Summer 2022 NAACCR Narrative Leave a comment

T. Patrick Hill Ph.D.
Associate Professor Emeritus
Rutgers University


There is little doubt that, practically speaking, the sharing of data from state cancer registries in the interests of cancer surveillance and cancer research is a worthy undertaking. Since 1987, NAACCR has been a driving force in improving the quality and use of cancer data with uniform data standards, including aggregates of their data so critical for cancer surveillance, control and research and the equally critical purpose of minimizing the burden of cancer across the population But, given these purposes, does data sharing at this level rise to the point of becoming an ethical obligation? It would if there is necessary relation between cancer surveillance and research and the common good. That however presumes there is such a thing as the common good and it is identifiable.


Historically, there appears to be a general acceptance of its existence, even though in what the common good consists has been far more uncertain than certain. And that is because of the pluralism that characterizes human society. For example, given cultural, political, ethnic differences, how is it possible that a good that is literally common to all human beings exists, let alone be identifiable? Is it possible that despite such pervasive differences, there is a good that all human beings, as human beings, have in common?

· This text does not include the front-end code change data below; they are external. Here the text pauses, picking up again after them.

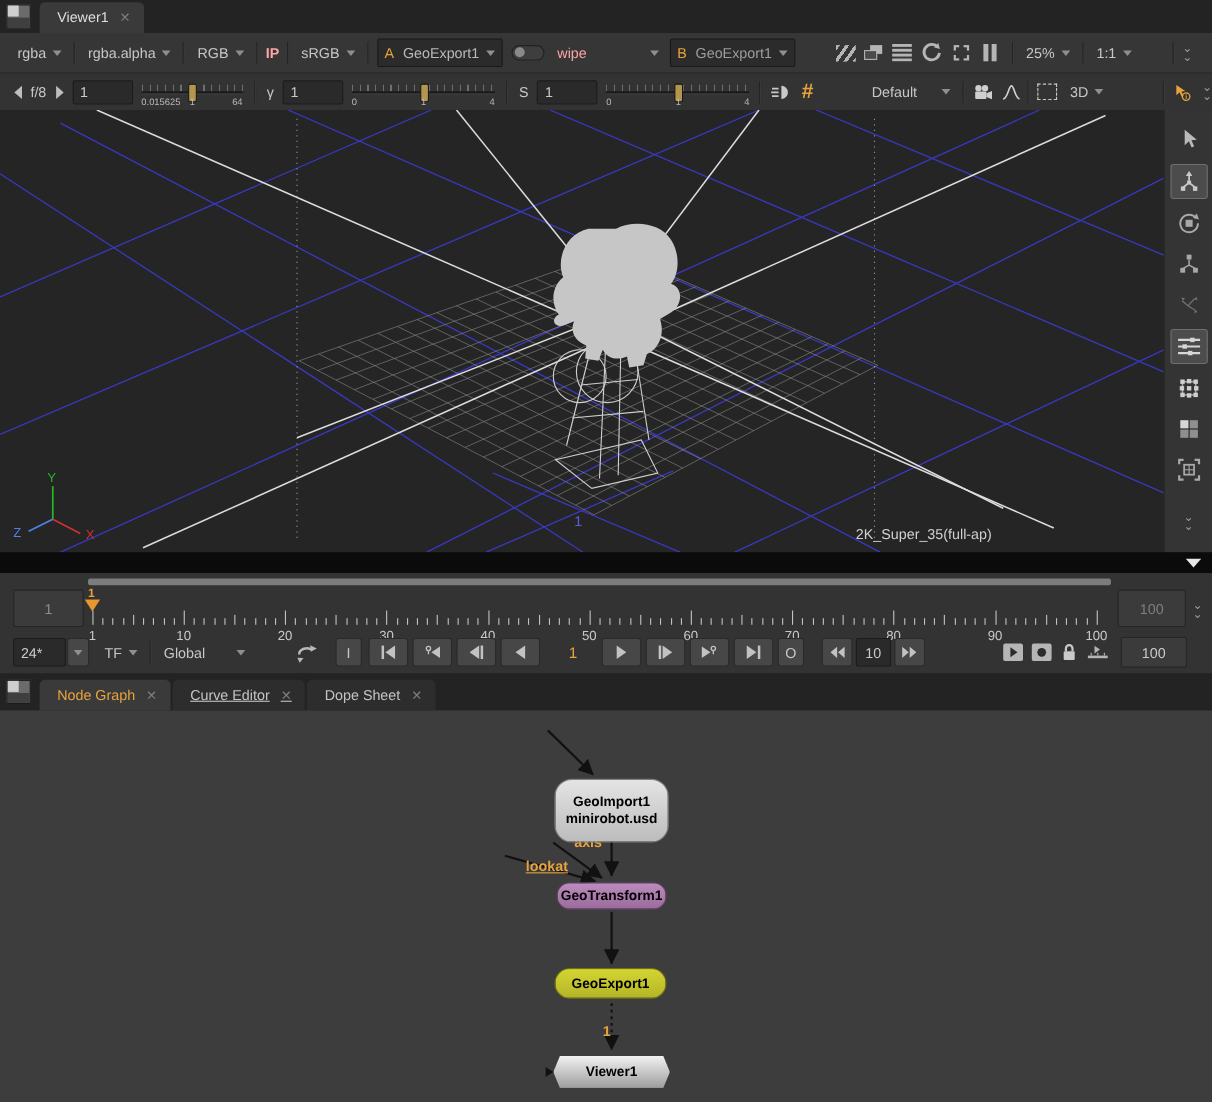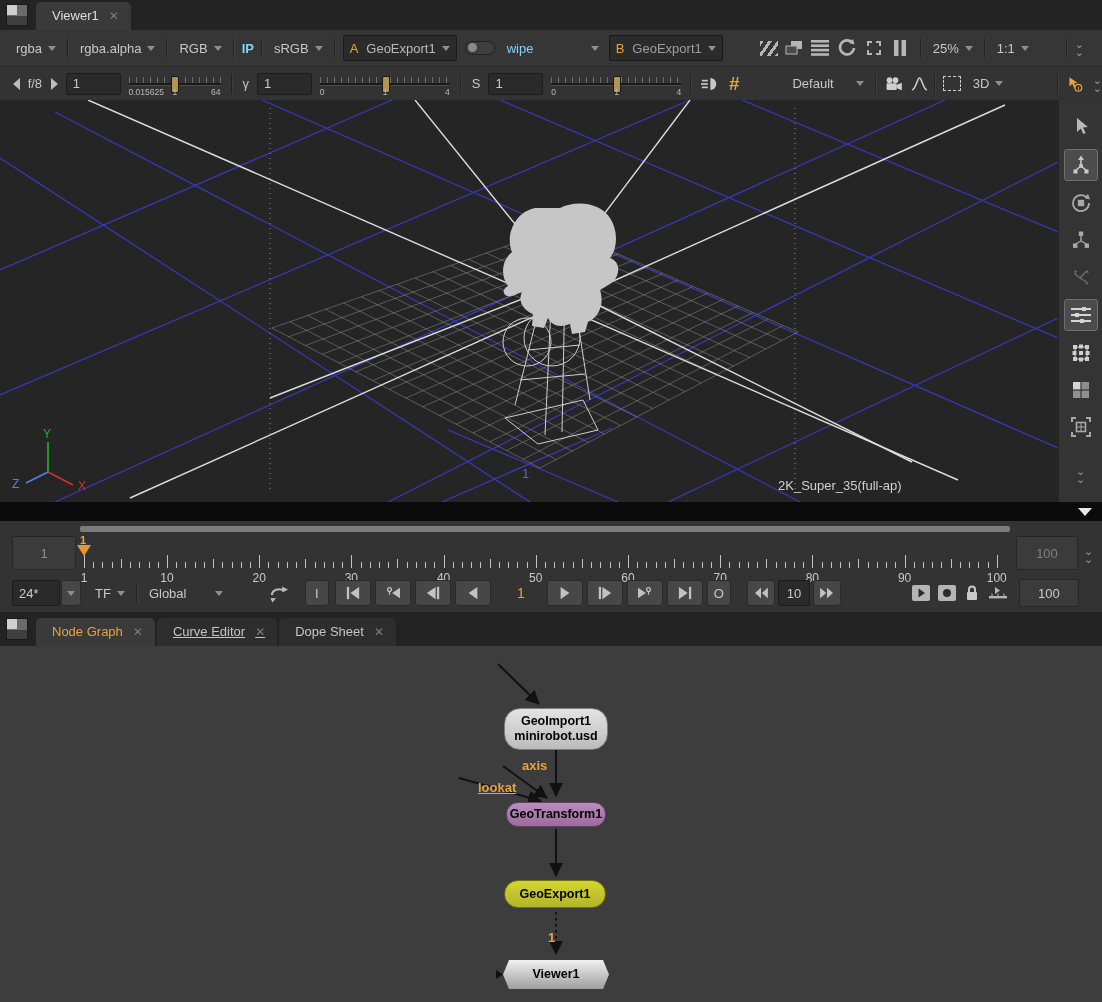"IP" .dim { color: #7dd3fc -> #fca5a5 }
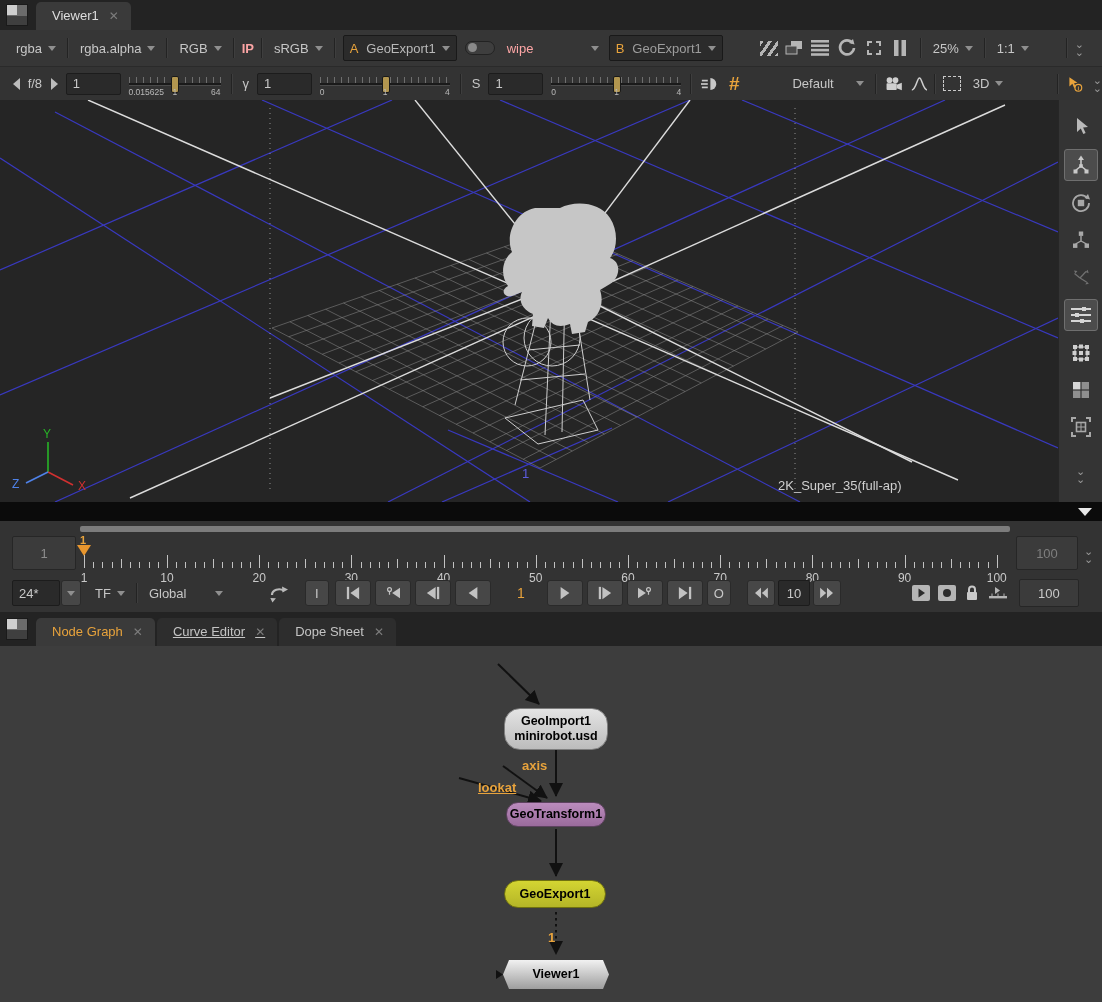"GeoImport1" div.node { height: 42px -> 58px }
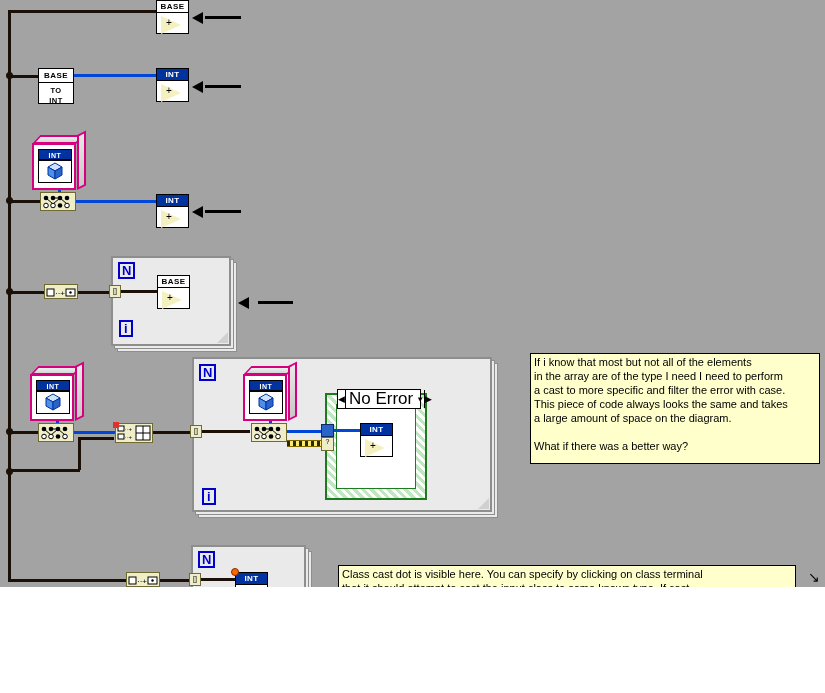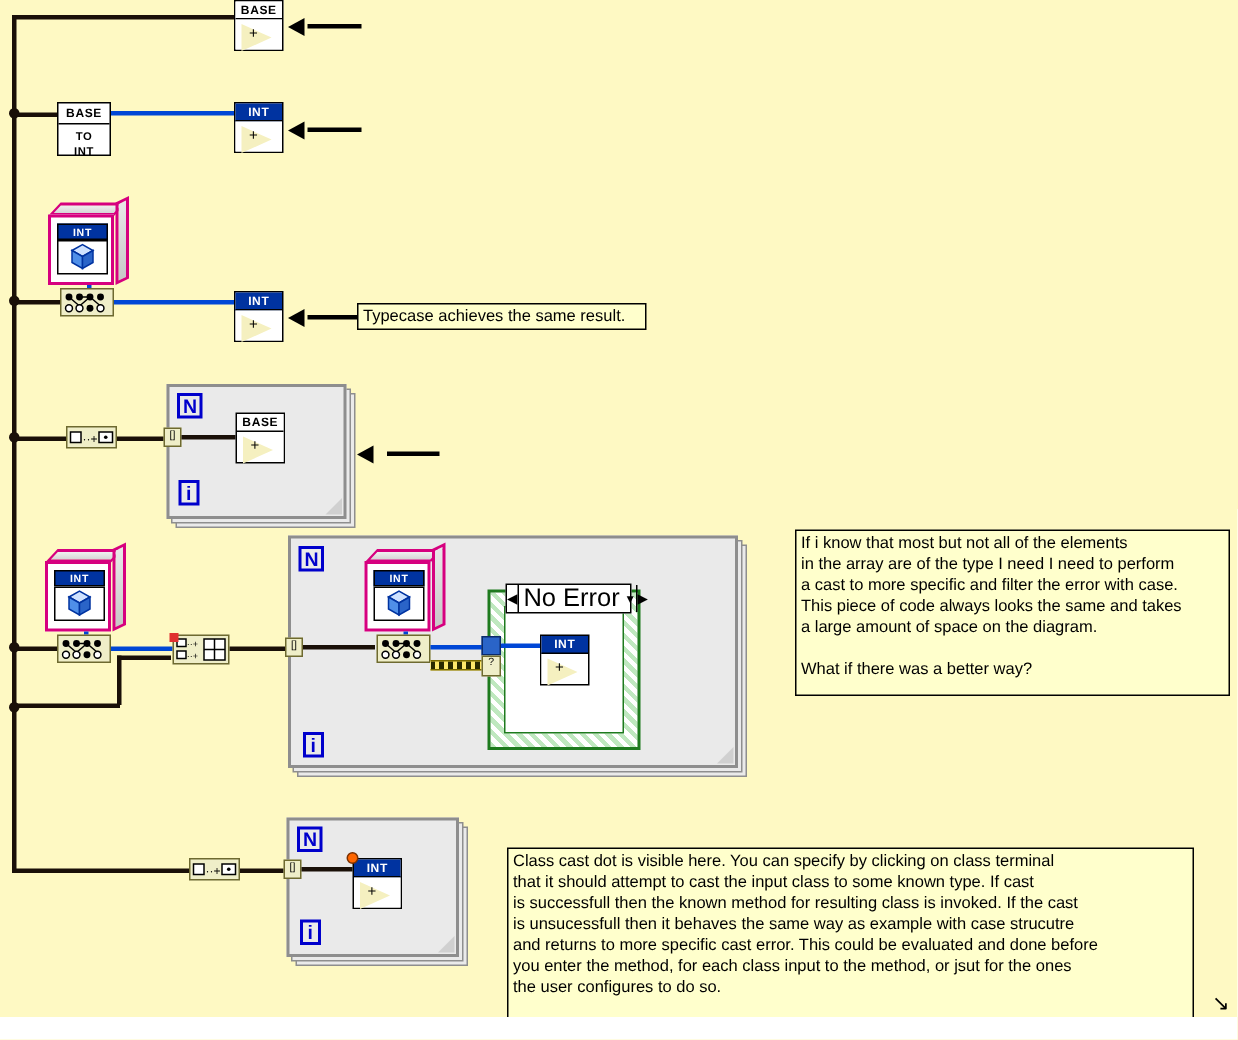"BASE" #canvas { background: #fef9c3 -> #a3a3a3; height: 678px -> 587px }
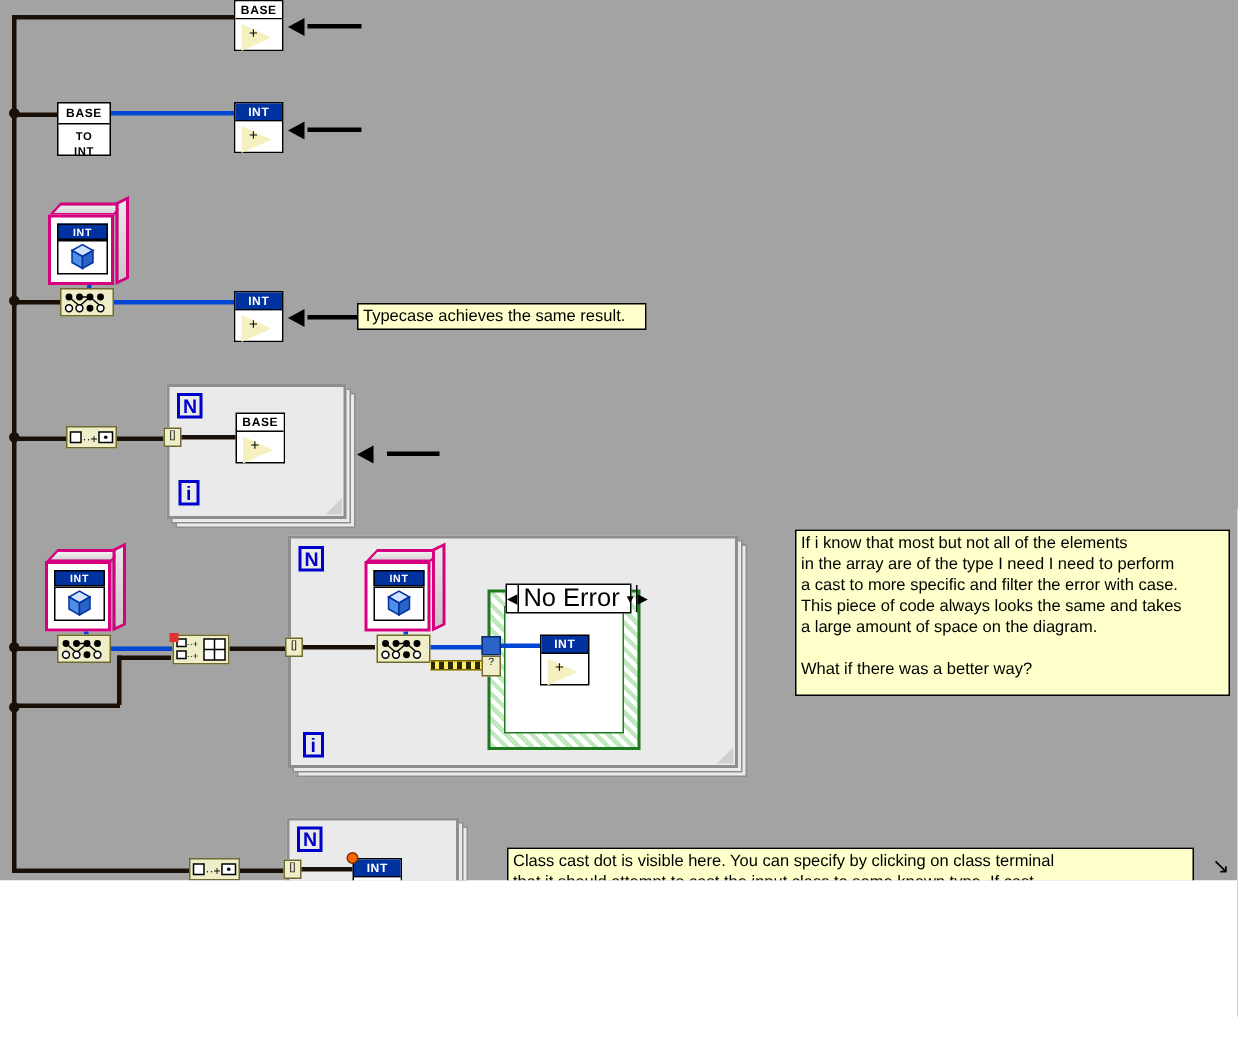"Typecase achieves the same result." div.comment { html: <div>Typecase achieves the same result.</div> -> none }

Yes, there is. And it is based on the fact that, as human beings, we are by nature purposive or intentional in our behavior. But that presumes a freedom without which human beings cannot pursue what must be autonomously determined purposes. Since, however, as human beings, we live in society, the freedom that one human being enjoys depends on how other human beings enjoy their freedom. In other words, living in society presumes the existence of an implicit social contract under which each of us is at once an independent individual and an interdependent subject, enjoying the collective benefits of interdependence but only on condition of individually contributing to the maintenance of those collective benefits.

When individual members of society fulfill their obligations under the contract, society, as distinct from all the individuals who are its members, must reciprocate by securing conditions under which individual freedom is secure so that purposiveness can be pursued. From this it becomes clear that there is a good that is shared by human beings as human beings which consists in freedom and purposiveness, the enjoyment of which requires a societal structure that makes this enjoyment both possible and predictable. In the absence of this structure, the integrity of our human nature is essentially compromised. If human beings are unable to enjoy freedom so as to be purposive, they are unable to behave as they ought to behave in order to behave humanly.


If then the good common to all human beings consists in freedom and purposiveness, without which our very identity as human beings is denied, both are indispensable. This means that when we invoke the notion of common good we do so to prescribe it, as something that ought to be secured. And since no one individual has the capacity do this, it has to be done by individual members of society acting collectively and reciprocally to ensure it. This is what we mean by acting ethically.

Ethics functions to assess human behavior by answering the question, “What ought (not can) we do?” in situations where our behavior has consequences for others. The distinction is critical because much of what we can do we ought not do. Any one can take the property of another without authorization, but ought not to so as to avoid inflicting the harm of injustice. However, it is only when we can do something that it becomes imperative to ask whether we ought to do it.

When we ask this question, we are in effect assessing an action that is under consideration. That is because logically the word ought implies that we are justifying, or making just, the action under consideration. Now what justifies or makes ethical human beings doing something? That which is concordant with their rational and physical identities working in a manner that is both mutual and reciprocal.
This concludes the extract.